We’ve suggested that a huge wildcard in the on-going foreclosure fiasco is the response of the 50 state attorneys general. One outcome is that they will seek some sort of global settlement based on the idea of forced modifications, essentially “cram downs.” Sheila Bair, for example, has proposed a global solution that would give banks legal protection from lawsuits in exchange for extending at least a 25 percent reduction in the monthly mortgage payment. That in essence is a cram down. BlackRock has recently come out in favor of cram downs.
But the banking industry is letting it be known it will fight such terms. The industry has fought this battle before, or something quite close to it. Last year, a bankruptcy bill, sponsored by Sen. Richard Durbin, sought to give bankruptcy judges the power to grant reductions in mortgage payments to help borrowers stay afloat. It seemed logical to some. A measure actually passed the House but stalled out in the Senate. As of now, the attorneys general have not tipped their hands, but a whole lot is riding on their deliberations.

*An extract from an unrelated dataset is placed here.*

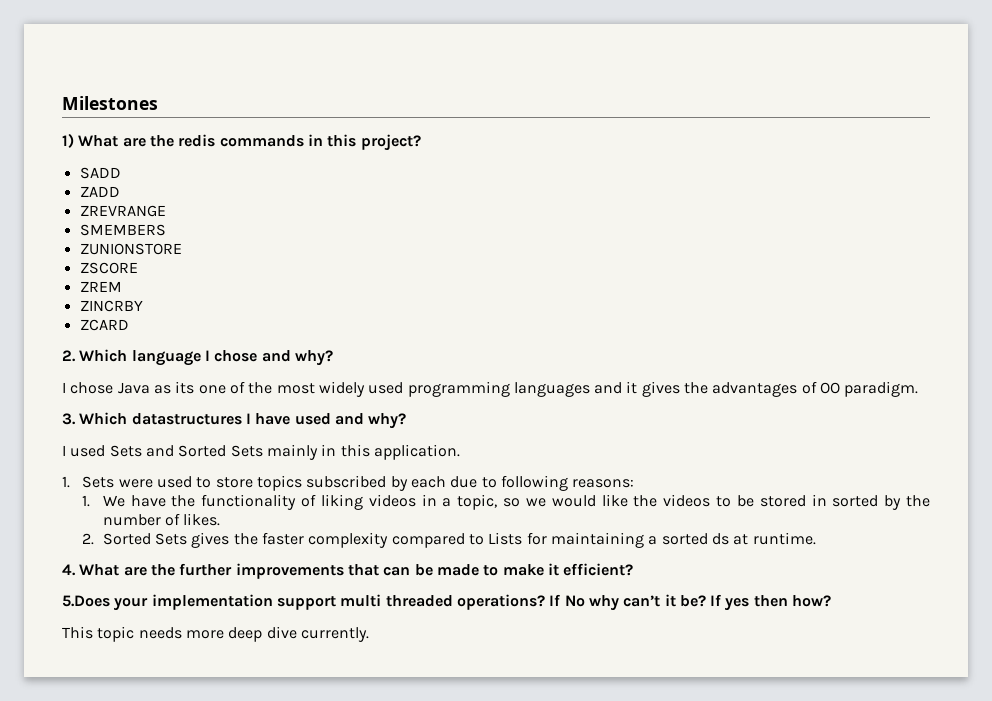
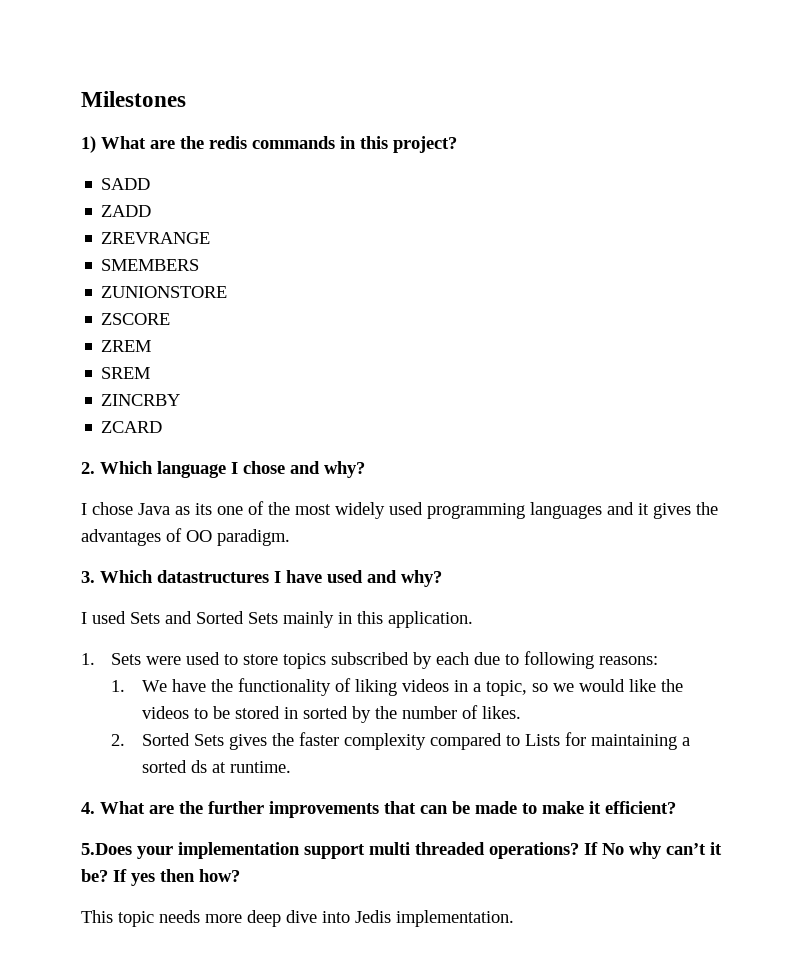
(122, 286) none -> [101,367,151,379] // SREM
[300,627,369,642] currently. -> [322,910,514,927] into Jedis implementation.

Already we’re seeing some forced modifications. An article from Daily Finance notes the case of one lagging mortgage debtor and Wells Fargo. The bankruptcy judge asked to see a servicing agreement, but the bank couldn’t produce and the judge disallowed the bank’s claim for unpaid mortgage payments and fees. The decision was upheld on appeal, and Wells Fargo dropped it. This is a case of significant modification, though it’s unclear if the debtor eventually got back on track with payments.
Is the best solution to the backlog to let the courts work through each case? We’ve noted that judges have such power when it comes to second homes and other property. They had the power to modify mortgage of primary residences until 1978 and in some cases until 1993.